The slow adoption of the question made it very difficult to gather accurate information, and it made a lot of data that the CDC did have debatable. This report marks the adoption of a new method for coding maternal deaths.

When it comes to gender equity overall, the U.S. doesn't fare well. The World Economic Forum's 2019 report ranked the U.S. 53rd globally. The fact that maternal mortality is declining in the rest of the world but more than doubled in the U.S. since 1987 doesn't help.
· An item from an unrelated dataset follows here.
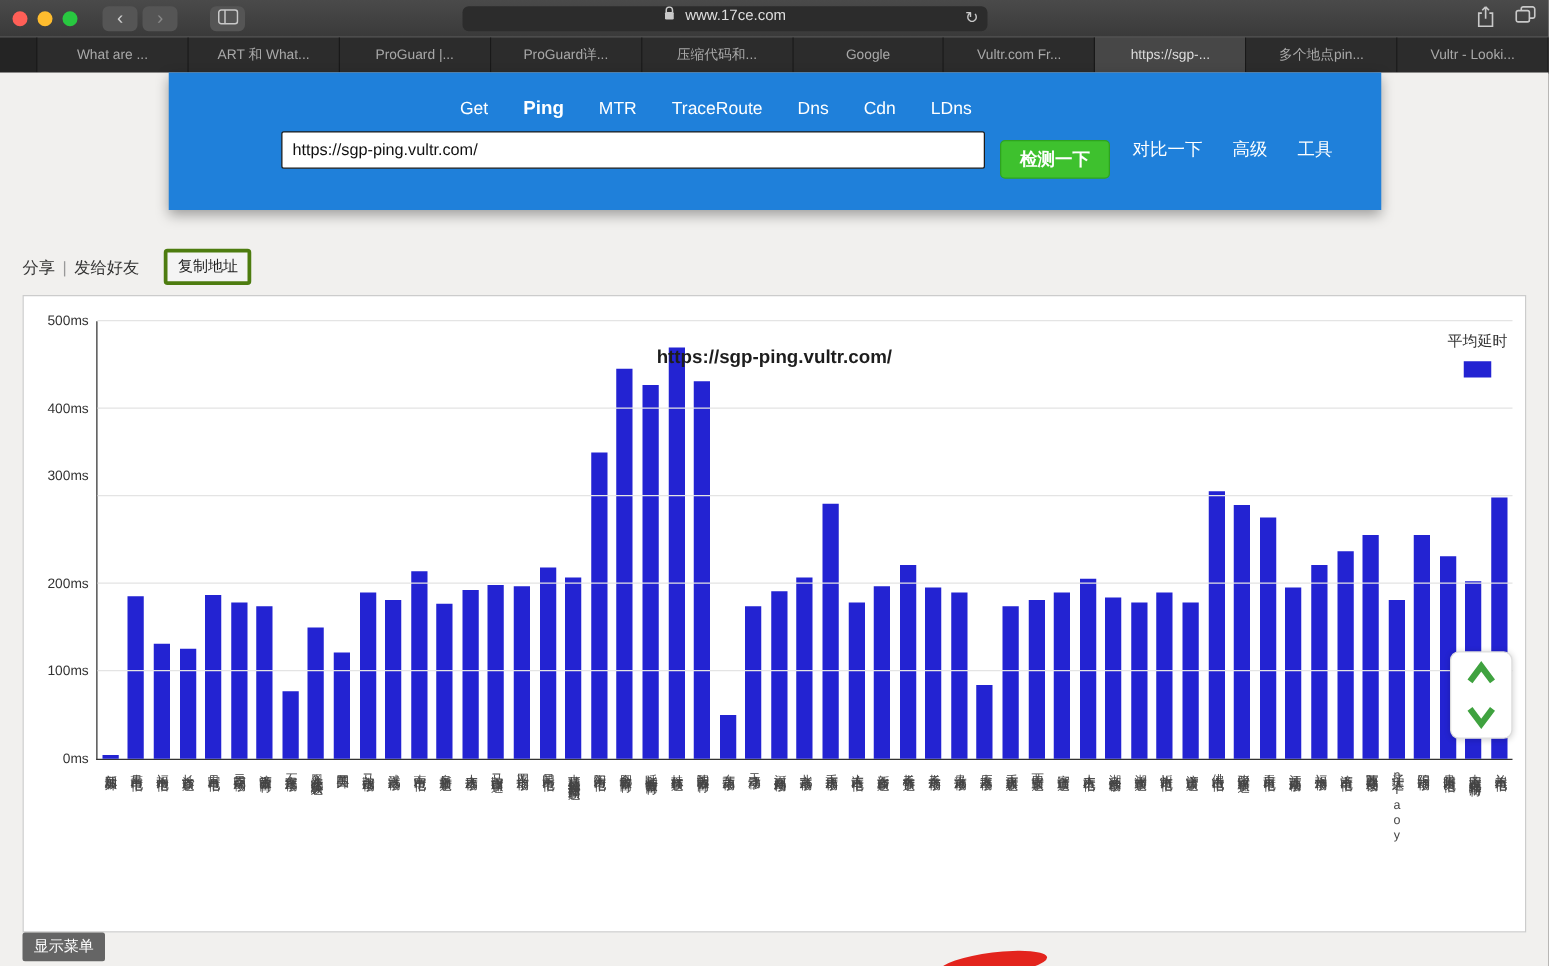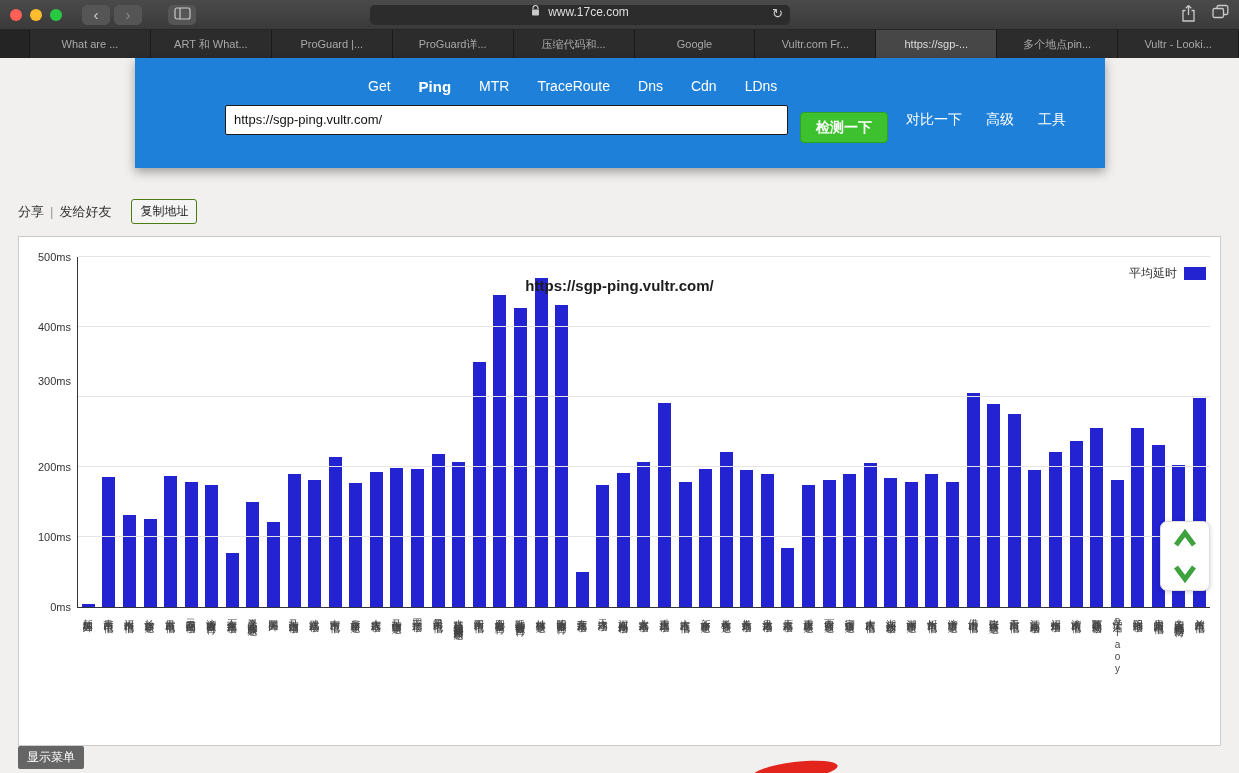"复制地址" .copy-btn { border: 1px solid #4d7c0f -> 3px solid #4d7c0f }
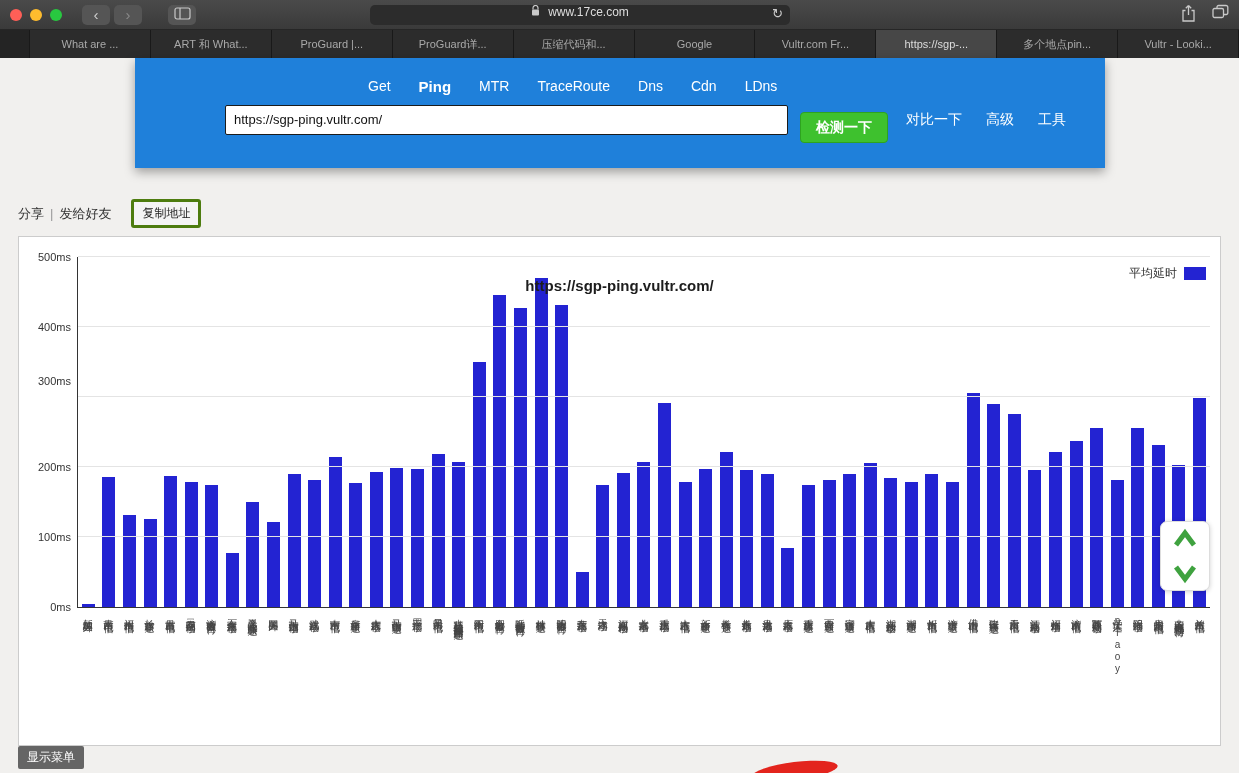"平均延时" .legend { flex-direction: none -> column }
However, there may still be some issues with the CDC's new method of collection. Neel Shah, an OB-GYN and assistant professor of obstetrics, gynecology, and reproductive biology at Harvard Medical School, told Vox that the figures could be a conservative estimate, based on who is excluded from the CDC's data. The report does not consider moms over the age of 44, even though the CDC reported that the birth rate for those 45-49 rose 3% from 2017 to 2018.

Perhaps most glaringly, the CDC itself reported that 24% of maternal deaths occur six weeks or more after giving birth. Despite this, the CDC implemented an early cut-off in its report by only including data from a little over a month after birth.

Even with a possibly conservative estimate, the U.S.'s maternal mortality rate is still shocking, and it will require a lot of attention to solve. As Eugene Declercq, a professor of community health sciences at Boston University School of Health, told Vox: "No matter how one analyzes the data, we still lag well behind other countries."